I am sorry to say that for this reason I still think the manuscript is not yet ready to be accepted for publication.

Author Response

We appreciate the reviewer's continued diligence. While replicate number was included under methods, we agree its inclusion in the Figure 4 legend only adds to overall clarity and have revised the manuscript as such. That said, we suggest our last revision did adequately and directly address concern about transfection toxicity. Mock (vehicle-alone) treated cell viability at each time point was specifically included in both Figures 4A and 4B AND these values were directly used for comparison for determination of statistical significance. Importantly, viabilities (as compared to Mock) were not significantly affected by any of our transfections (19m, 19i, 24m, 24i, ctlM, or ctlI) excepting paclitaxel-treated 24M transfected cells (Figure 4A) and dasatinib -treated 19M transfected cells (Figure 4B) clearly arguing against appreciable toxic effects due to transfection itself.

Round 4

Reviewer 3 Report

I thank the authors for their reply and for adding the information required in the figure legend.

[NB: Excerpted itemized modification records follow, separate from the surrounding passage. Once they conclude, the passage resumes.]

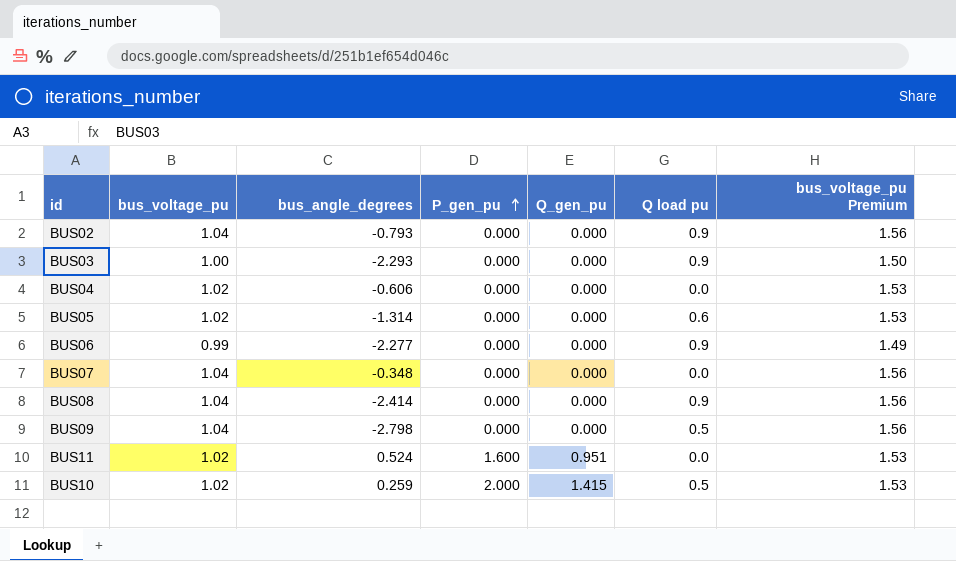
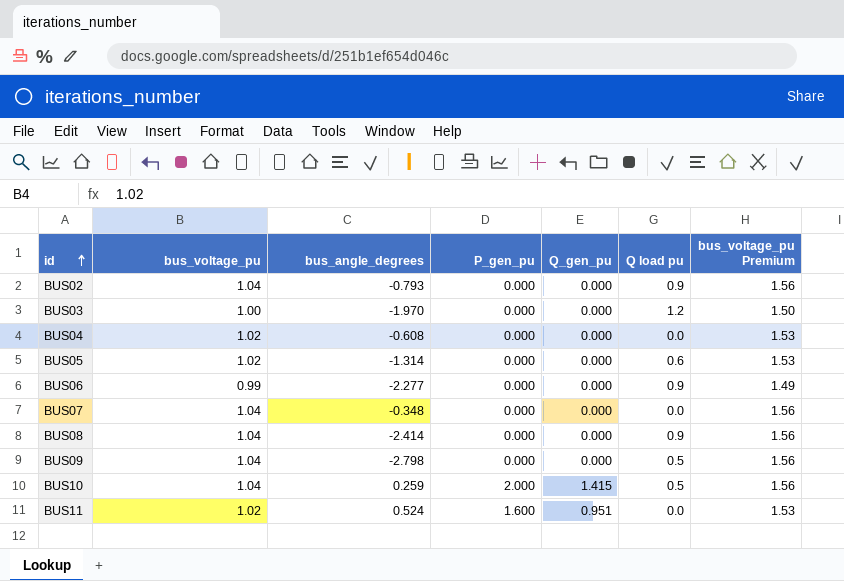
row order: P_gen_pu ascending -> id ascending
BUS03 | bus_angle_degrees: -2.293 -> -1.970
BUS03 | Q load pu: 0.9 -> 1.2
BUS04 | bus_angle_degrees: -0.606 -> -0.608
BUS10 | bus_voltage_pu: 1.02 -> 1.04
BUS10 | bus_voltage_pu Premium: 1.53 -> 1.56

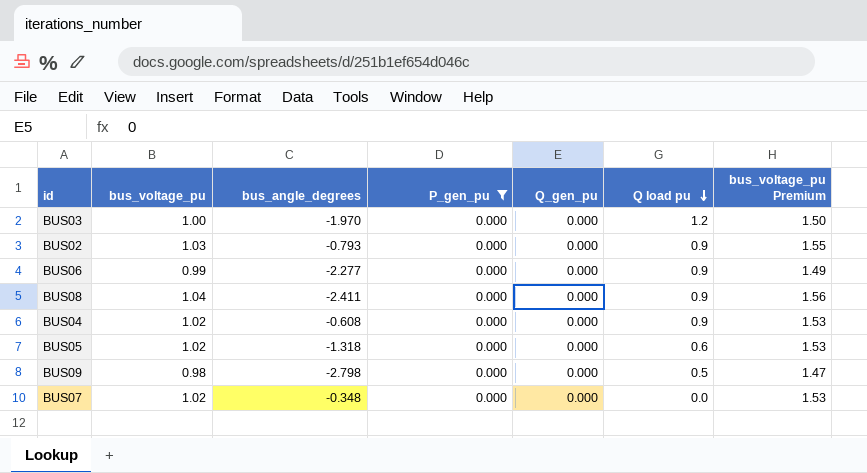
filter: none -> P_gen_pu = 0.000
row order: id ascending -> Q load pu descending
BUS02 | bus_voltage_pu: 1.04 -> 1.03
BUS02 | bus_voltage_pu Premium: 1.56 -> 1.55
BUS08 | bus_angle_degrees: -2.414 -> -2.411
BUS04 | Q load pu: 0.0 -> 0.9
BUS05 | bus_angle_degrees: -1.314 -> -1.318
BUS09 | bus_voltage_pu: 1.04 -> 0.98
BUS09 | bus_voltage_pu Premium: 1.56 -> 1.47
BUS07 | bus_voltage_pu: 1.04 -> 1.02
BUS07 | bus_voltage_pu Premium: 1.56 -> 1.53

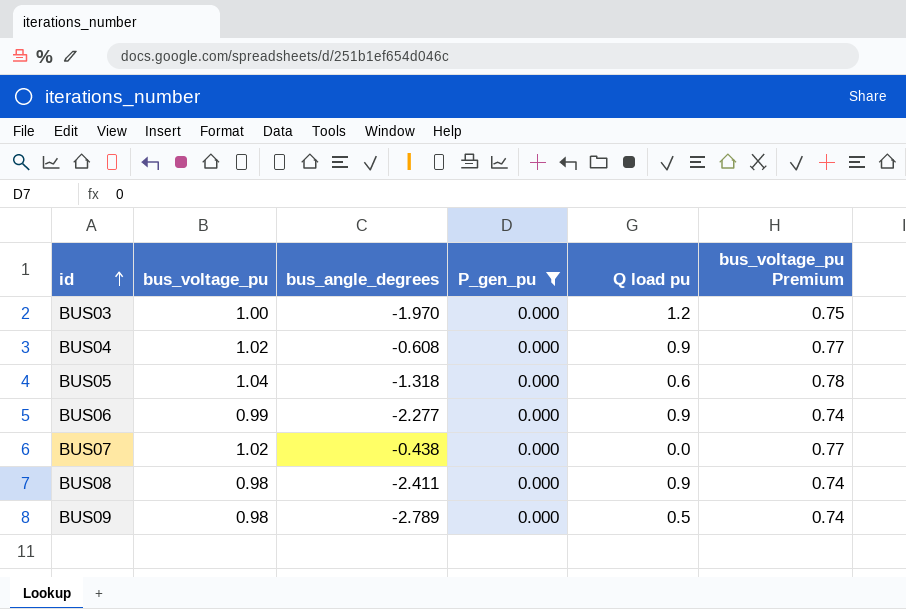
row order: Q load pu descending -> id ascending
column Q_gen_pu | position: 5 -> none
column bus_voltage_pu Premium | formula: [bus_voltage_pu] * 1.5 -> [bus_voltage_pu] * 0.75
row BUS02: 1.03 | -0.793 | 0.000 | 0.000 | 0.9 | 1.55 -> none
BUS05 | bus_voltage_pu: 1.02 -> 1.04
BUS07 | bus_angle_degrees: -0.348 -> -0.438
BUS08 | bus_voltage_pu: 1.04 -> 0.98
BUS09 | bus_angle_degrees: -2.798 -> -2.789

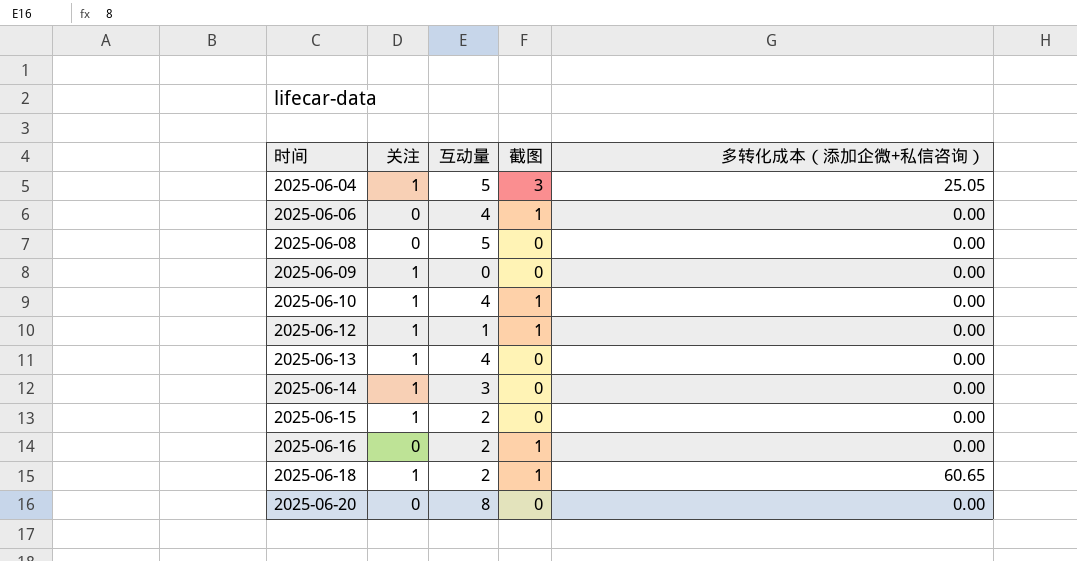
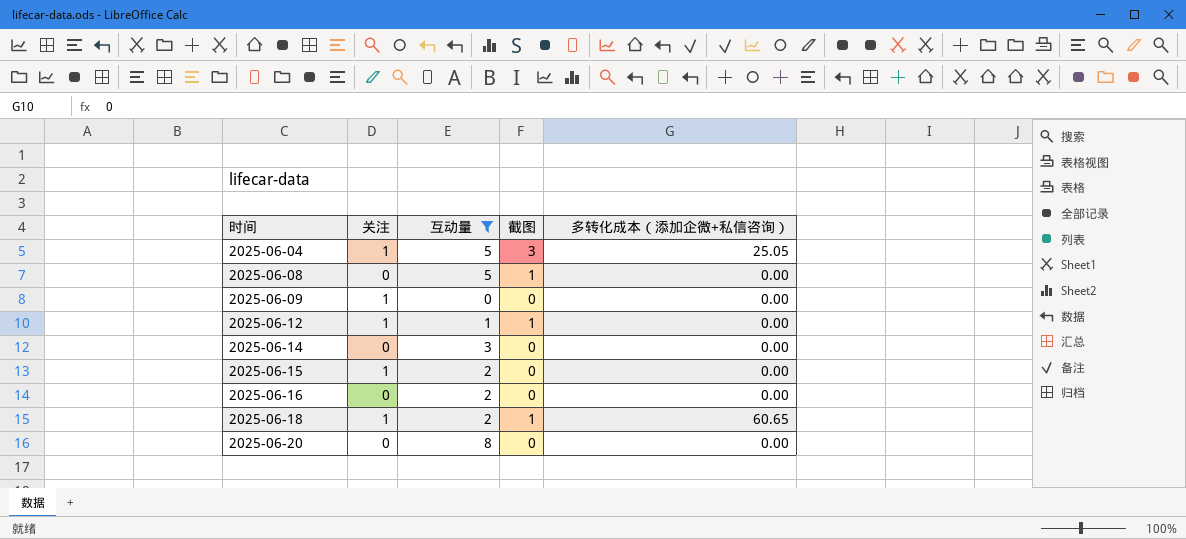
filter: none -> 互动量 != 4
2025-06-08 | 截图: 0 -> 1
2025-06-14 | 关注: 1 -> 0
2025-06-16 | 截图: 1 -> 0

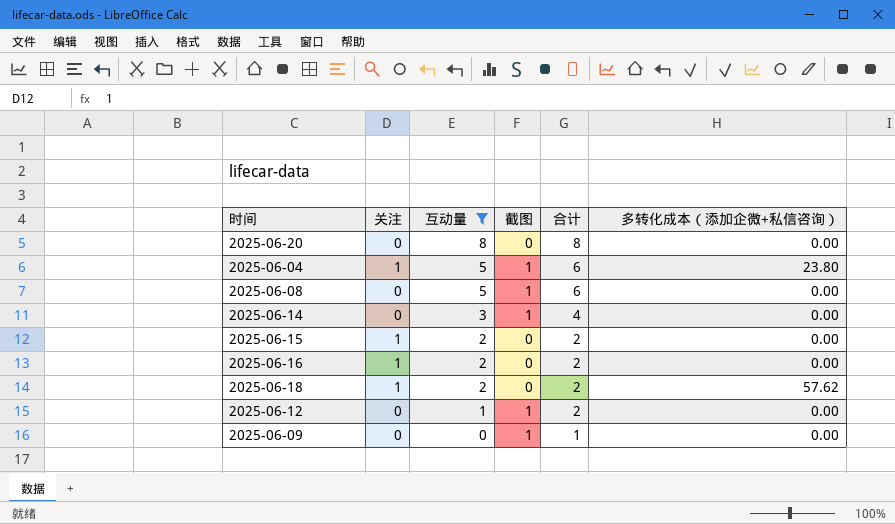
row order: 时间 ascending -> 互动量 descending
column 合计 | formula: none -> [互动量] + [截图]
2025-06-04 | 截图: 3 -> 1
2025-06-04 | 多转化成本（添加企微+私信咨询）: 25.05 -> 23.80
2025-06-14 | 截图: 0 -> 1
2025-06-16 | 关注: 0 -> 1
2025-06-18 | 截图: 1 -> 0
2025-06-18 | 多转化成本（添加企微+私信咨询）: 60.65 -> 57.62
2025-06-12 | 关注: 1 -> 0
2025-06-09 | 关注: 1 -> 0
2025-06-09 | 截图: 0 -> 1

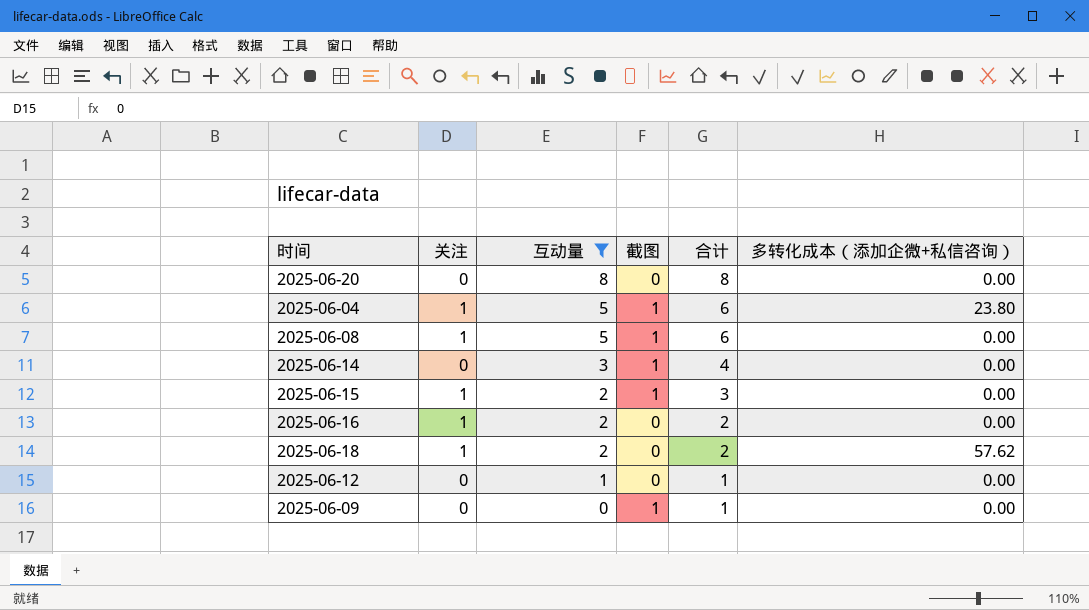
2025-06-08 | 关注: 0 -> 1
2025-06-15 | 截图: 0 -> 1
2025-06-15 | 合计: 2 -> 3
2025-06-12 | 截图: 1 -> 0
2025-06-12 | 合计: 2 -> 1

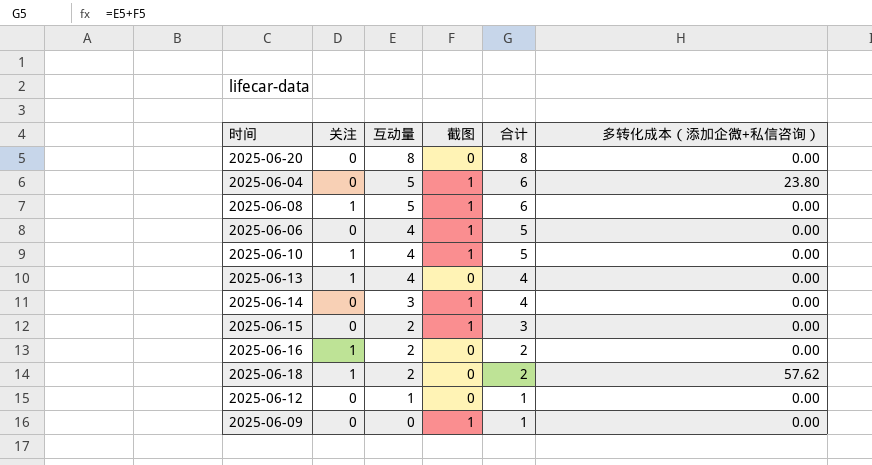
filter: 互动量 != 4 -> none
2025-06-04 | 关注: 1 -> 0
2025-06-15 | 关注: 1 -> 0

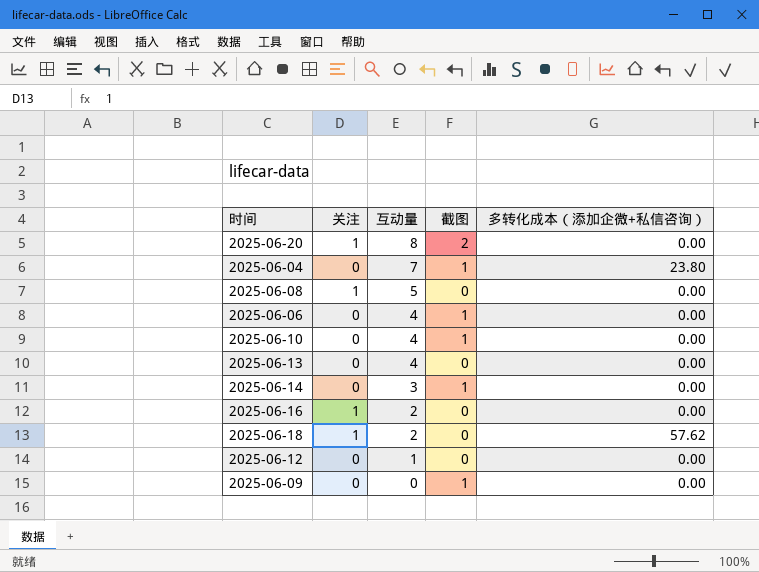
column 合计 | formula: [互动量] + [截图] -> none
row 2025-06-15: 0 | 2 | 1 | 3 | 0.00 -> none
2025-06-20 | 关注: 0 -> 1
2025-06-20 | 截图: 0 -> 2
2025-06-04 | 互动量: 5 -> 7
2025-06-08 | 截图: 1 -> 0
2025-06-10 | 关注: 1 -> 0
2025-06-13 | 关注: 1 -> 0

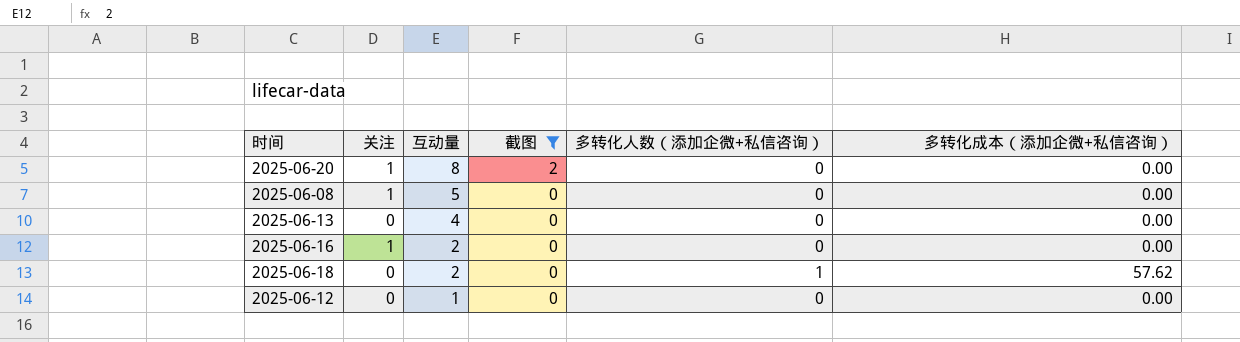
filter: none -> 截图 != 1
column 多转化人数（添加企微+私信咨询） | position: none -> 5
2025-06-18 | 关注: 1 -> 0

I respectfully disagree on the use of mock control as a readout of transfection toxicity and I am still convinced that the best control for the experiment is the one I suggested in the previous rounds of revision.

That said, I can convene that the effects observed for 19m transfection upon dasatinib treatment should not be caused by a transfection-toxicity side effect.

Therefore, I am leaving the decision whether to accept the manuscript in this form or to ask for additional controls to the editor keeping the review process open in the form of minor revision.